▶ **About this task**: With pictures omitted, restate the data word for word.

^^^^^^^^

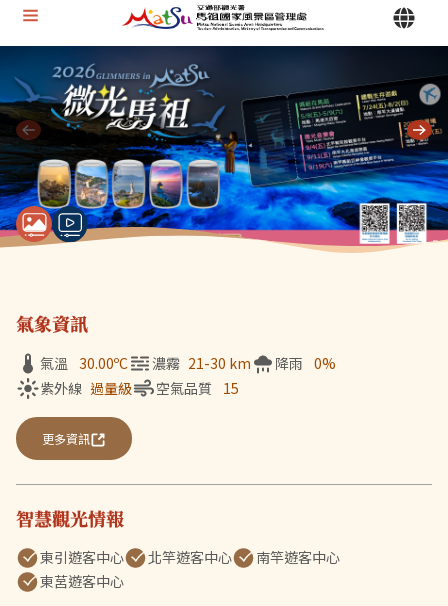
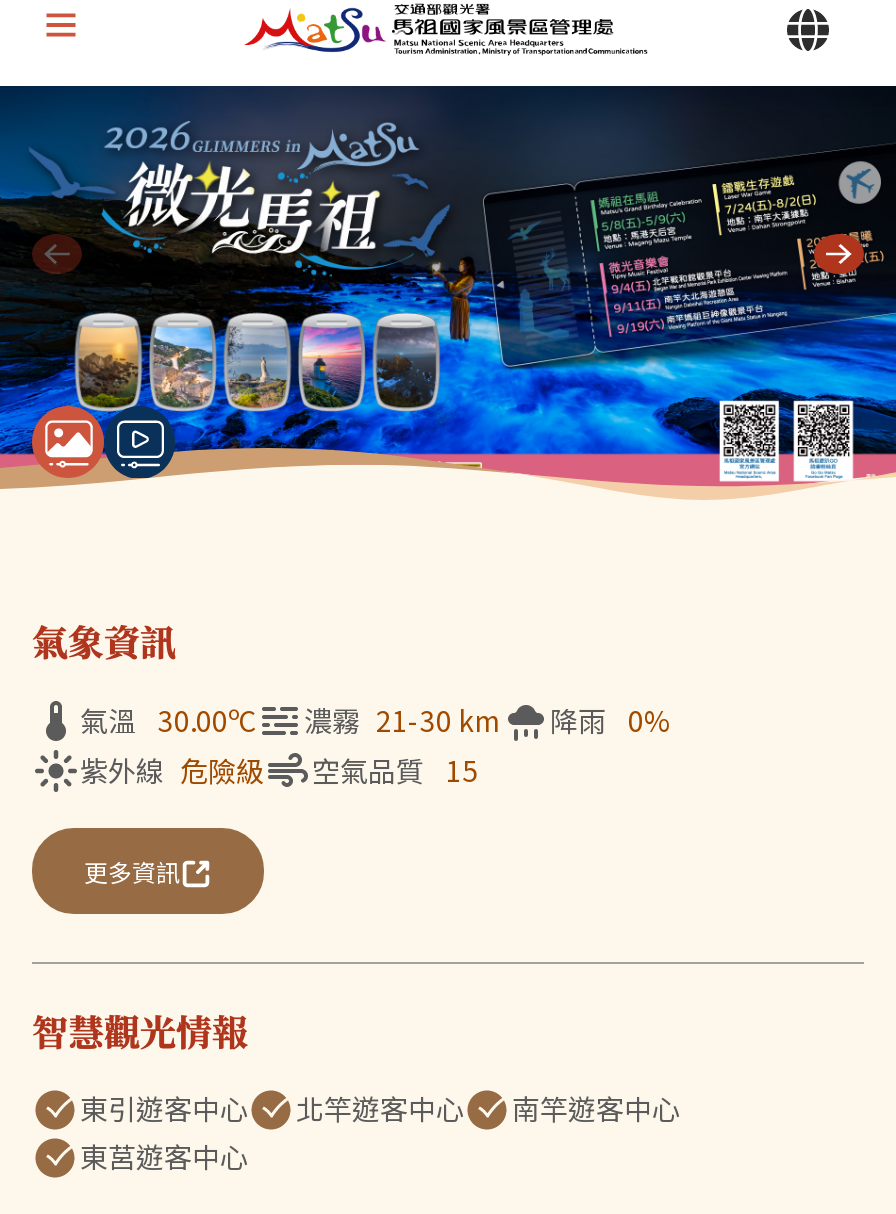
- 紫外線 過量級
+ 紫外線 危險級
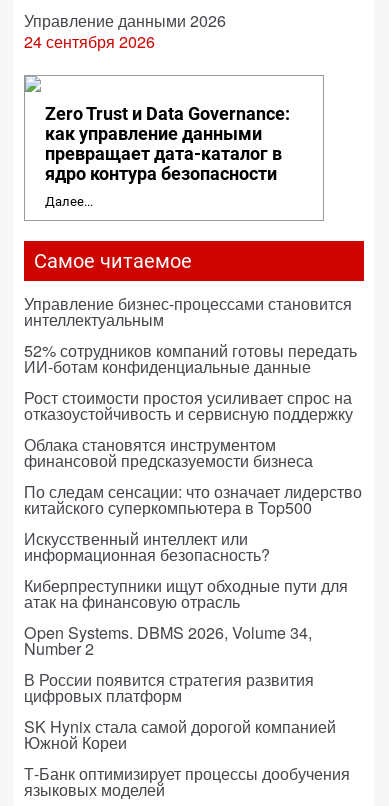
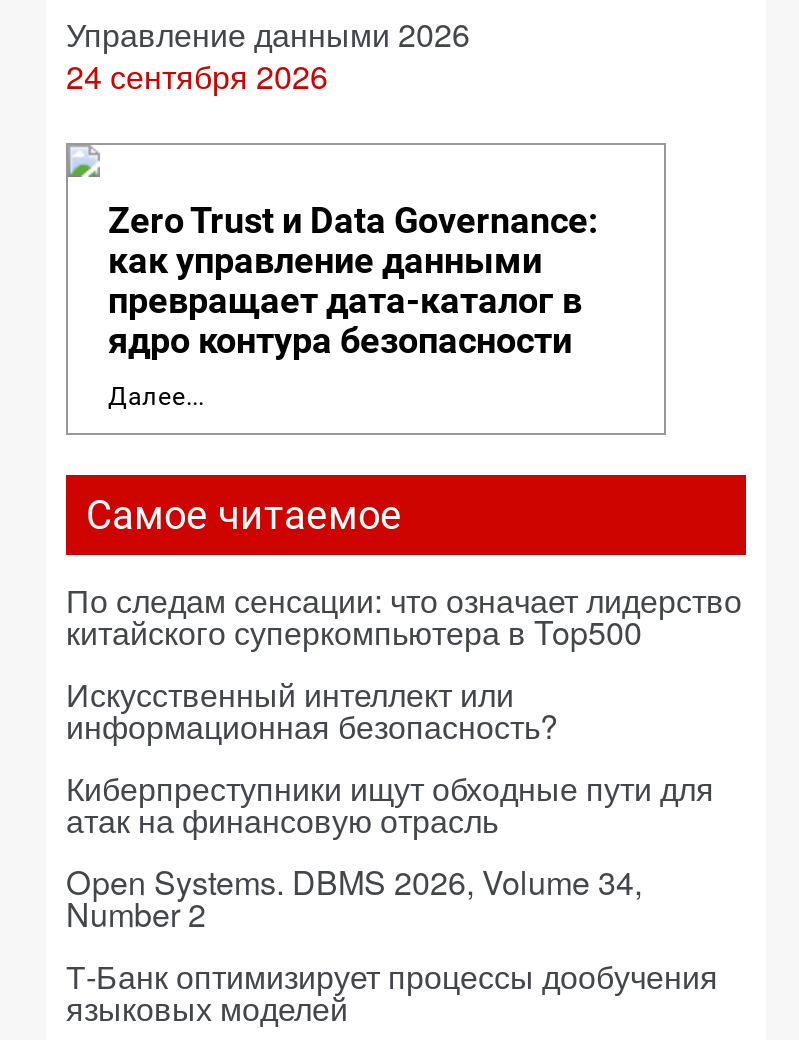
- Управление бизнес-процессами становится
- интеллектуальным
- 52% сотрудников компаний готовы передать
- ИИ-ботам конфиденциальные данные
- Рост стоимости простоя усиливает спрос на
- отказоустойчивость и сервисную поддержку
- Облака становятся инструментом
- финансовой предсказуемости бизнеса

- В России появится стратегия развития
- цифровых платформ
- SK Hynix стала самой дорогой компанией
- Южной Кореи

^^^^^^^^

▶ **Worked solution**:
- 紫外線 過量級
+ 紫外線 危險級
- Управление бизнес-процессами становится
- интеллектуальным
- 52% сотрудников компаний готовы передать
- ИИ-ботам конфиденциальные данные
- Рост стоимости простоя усиливает спрос на
- отказоустойчивость и сервисную поддержку
- Облака становятся инструментом
- финансовой предсказуемости бизнеса

- В России появится стратегия развития
- цифровых платформ
- SK Hynix стала самой дорогой компанией
- Южной Кореи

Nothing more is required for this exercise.